**PROBLEM TO WORK ON:**
The required output is all lines below that contain the word "shipping".

*** Opening INPUT FOR THIS TASK ***

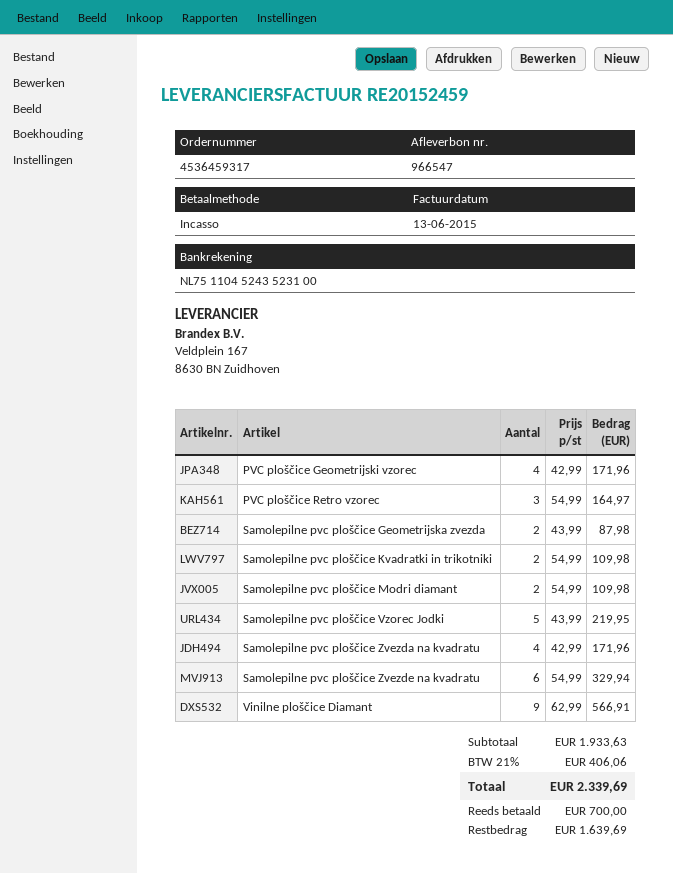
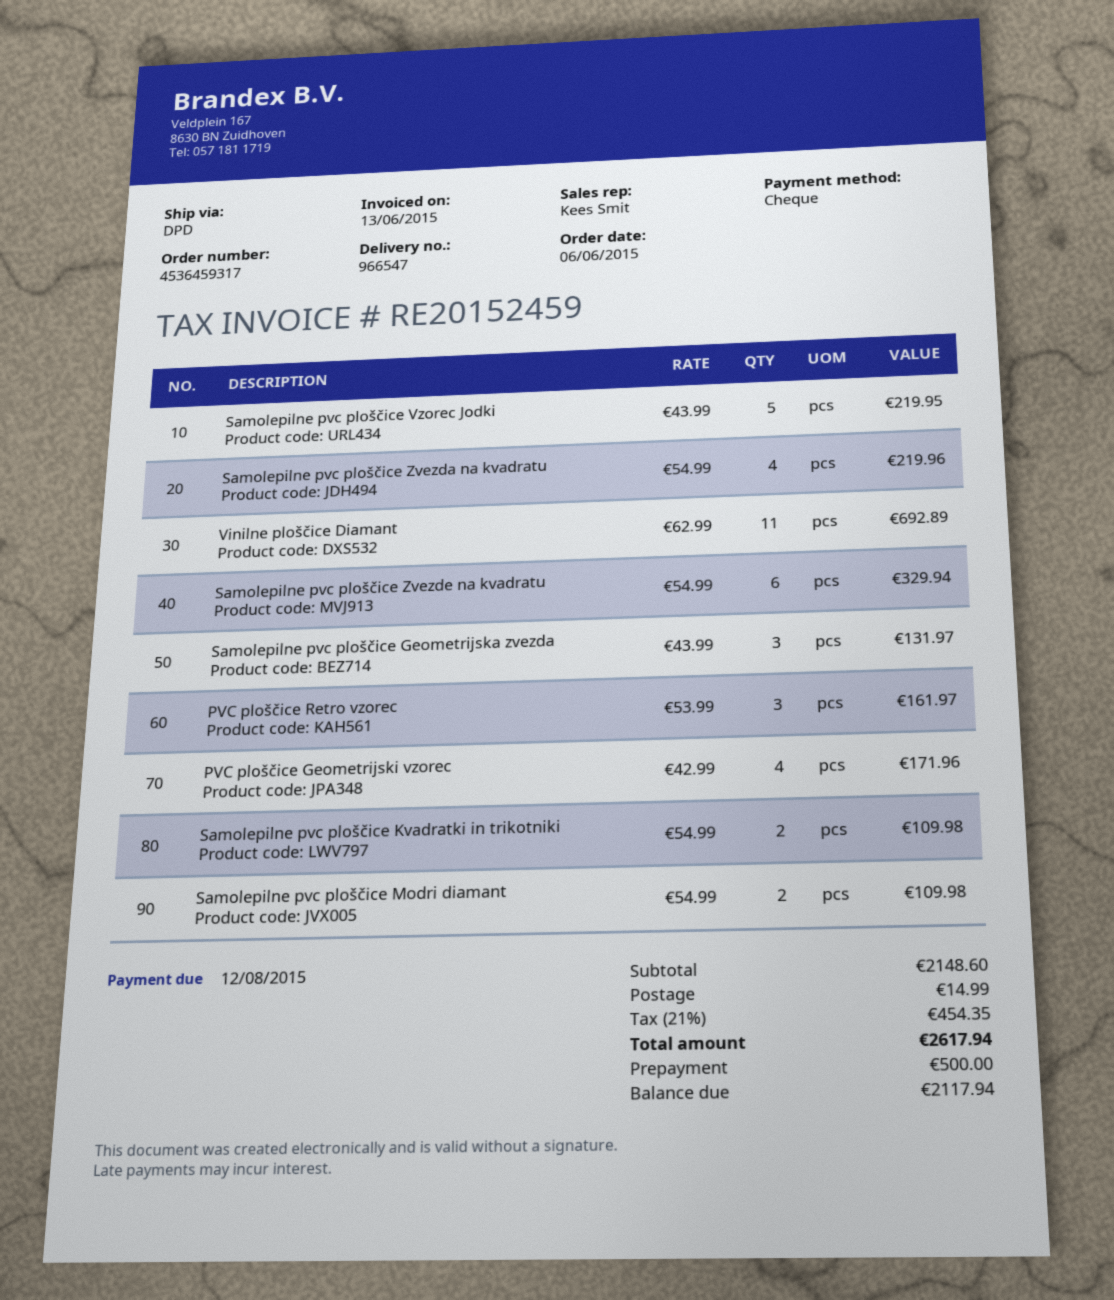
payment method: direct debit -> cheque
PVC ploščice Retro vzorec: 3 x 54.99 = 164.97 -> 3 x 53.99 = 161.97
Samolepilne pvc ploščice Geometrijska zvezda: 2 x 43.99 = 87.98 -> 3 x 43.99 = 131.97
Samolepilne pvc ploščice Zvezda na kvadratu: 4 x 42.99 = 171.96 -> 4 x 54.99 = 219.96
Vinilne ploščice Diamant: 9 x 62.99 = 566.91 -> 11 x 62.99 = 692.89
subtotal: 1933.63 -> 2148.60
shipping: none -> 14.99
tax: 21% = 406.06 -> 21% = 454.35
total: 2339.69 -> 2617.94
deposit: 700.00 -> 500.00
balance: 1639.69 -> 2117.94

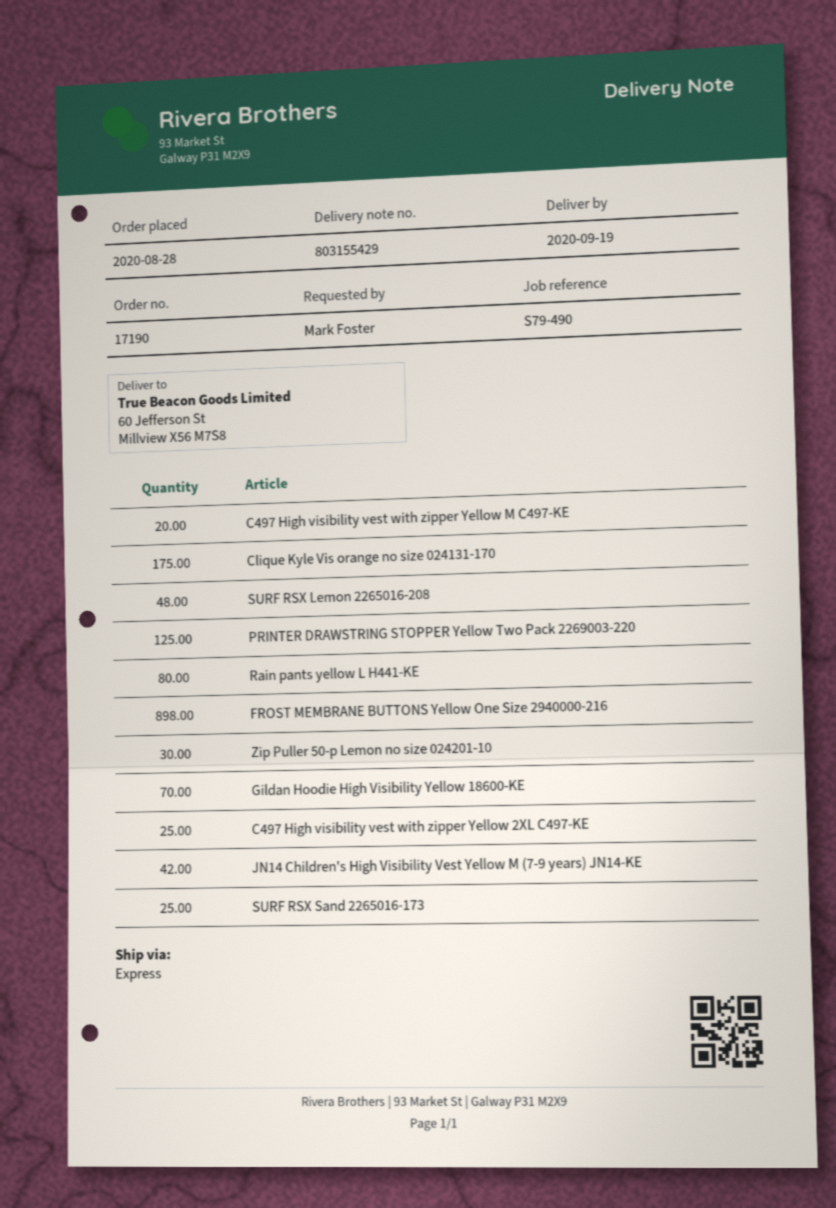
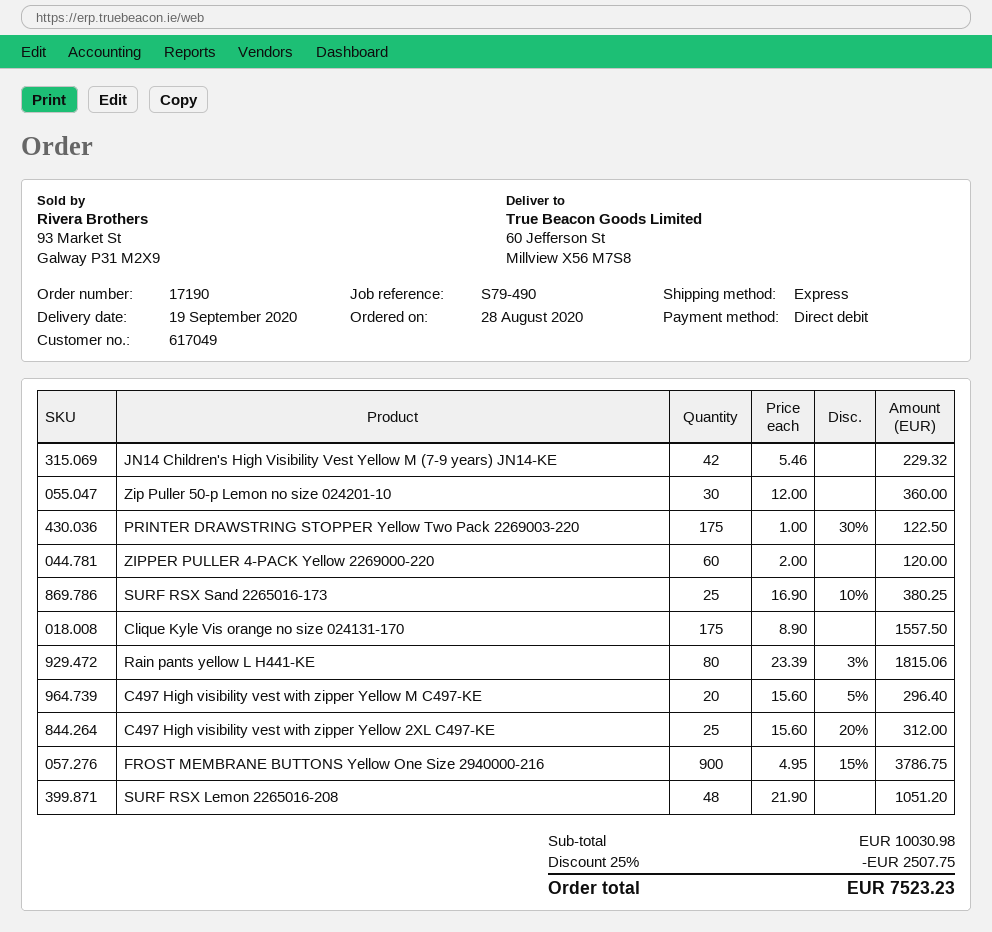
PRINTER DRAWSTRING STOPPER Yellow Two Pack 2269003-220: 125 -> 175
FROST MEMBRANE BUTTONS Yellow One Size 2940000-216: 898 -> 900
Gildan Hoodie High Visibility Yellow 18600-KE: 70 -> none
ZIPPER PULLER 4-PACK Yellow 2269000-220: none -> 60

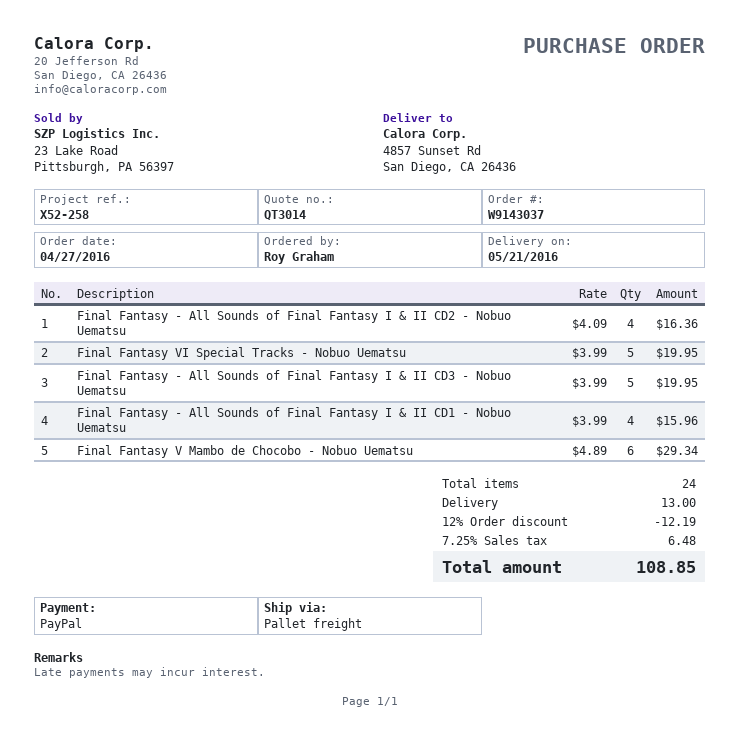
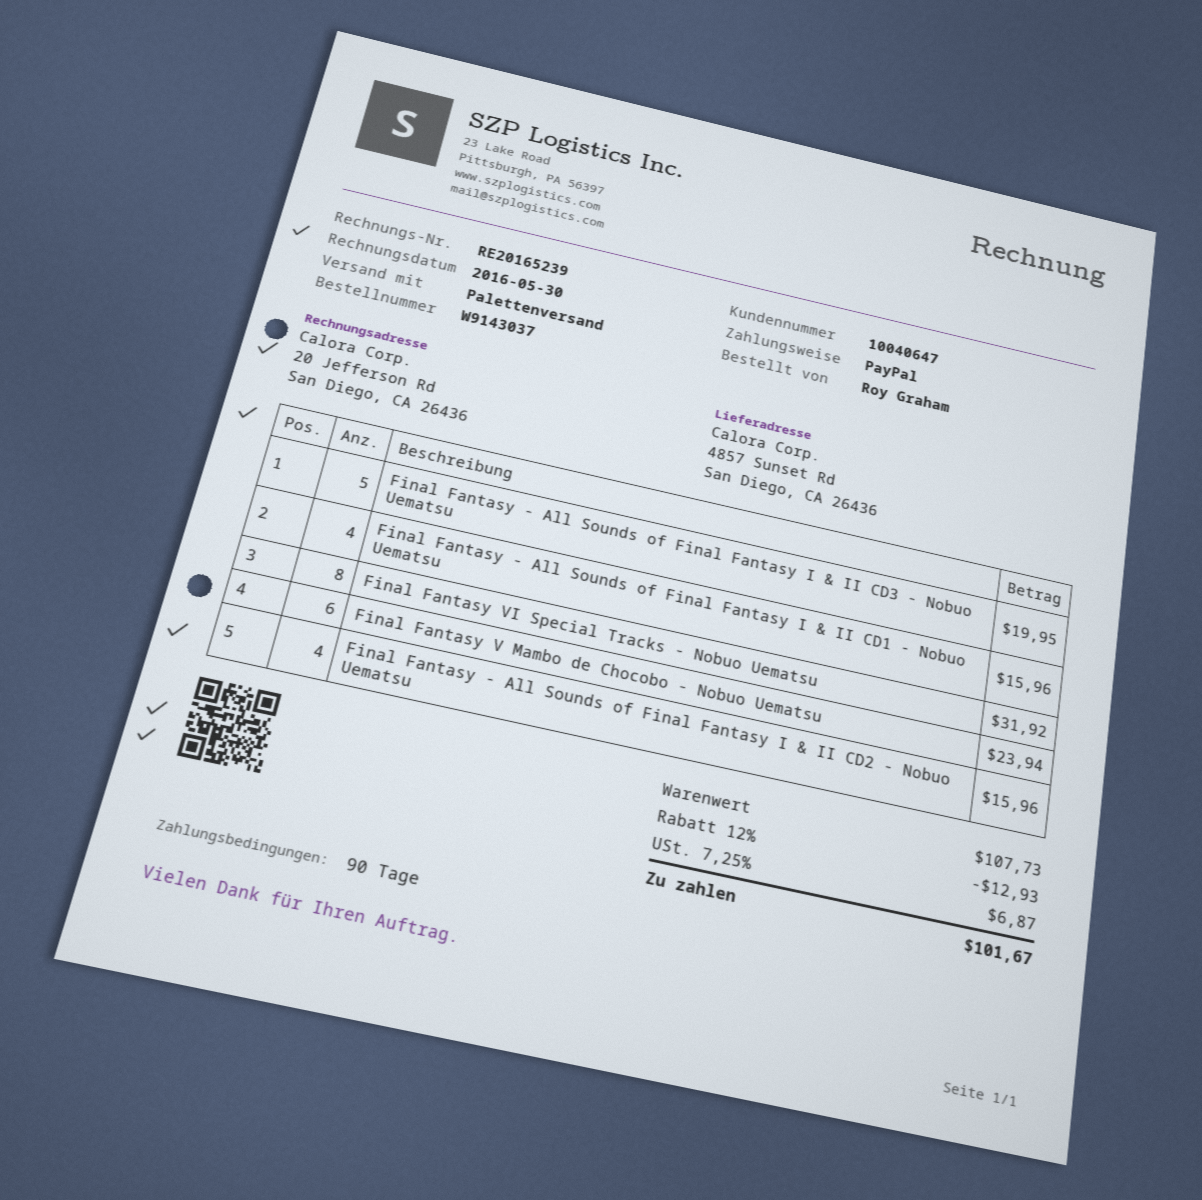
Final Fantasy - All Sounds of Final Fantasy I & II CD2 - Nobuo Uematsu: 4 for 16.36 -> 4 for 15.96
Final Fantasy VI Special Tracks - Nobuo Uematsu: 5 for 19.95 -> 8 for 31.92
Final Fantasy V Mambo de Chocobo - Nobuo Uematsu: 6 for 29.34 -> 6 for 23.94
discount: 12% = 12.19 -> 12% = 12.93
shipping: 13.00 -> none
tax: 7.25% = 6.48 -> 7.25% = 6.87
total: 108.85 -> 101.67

*** Closing INPUT FOR THIS TASK ***

**COMPLETED TASK:**
shipping: none -> 14.99
shipping: 13.00 -> none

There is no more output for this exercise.